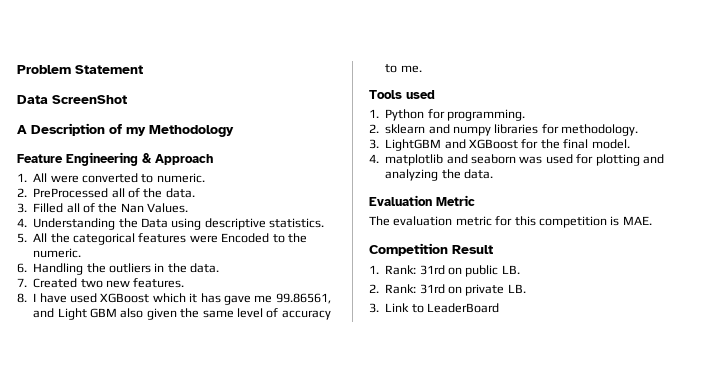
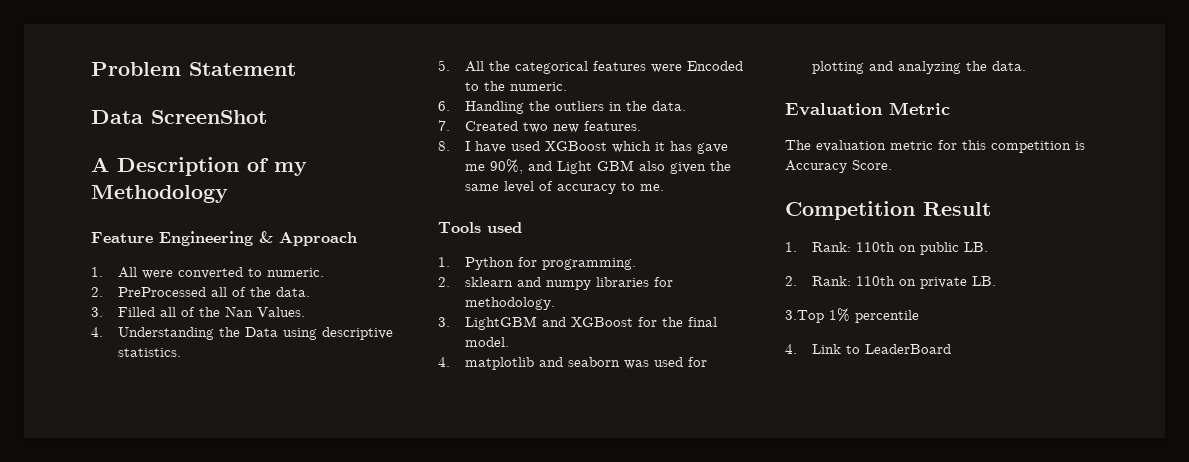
[275,293,331,304] 99.86561, -> [490,159,524,174] 90%,
[622,216,652,225] MAE. -> [785,160,892,173] Accuracy Score.
[419,265,445,275] 31rd -> [856,242,896,252] 110th
[419,284,445,294] 31rd -> [856,276,896,286] 110th
[369,303,379,313] 3. -> [785,308,919,323] [785,344,797,354] 3.Top 1% percentile // 4.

About this task » With the pictures left aside, write out all of the records above exactly.

Output for this task »
[275,293,331,304] 99.86561, -> [490,159,524,174] 90%,
[622,216,652,225] MAE. -> [785,160,892,173] Accuracy Score.
[419,265,445,275] 31rd -> [856,242,896,252] 110th
[419,284,445,294] 31rd -> [856,276,896,286] 110th
[369,303,379,313] 3. -> [785,308,919,323] [785,344,797,354] 3.Top 1% percentile // 4.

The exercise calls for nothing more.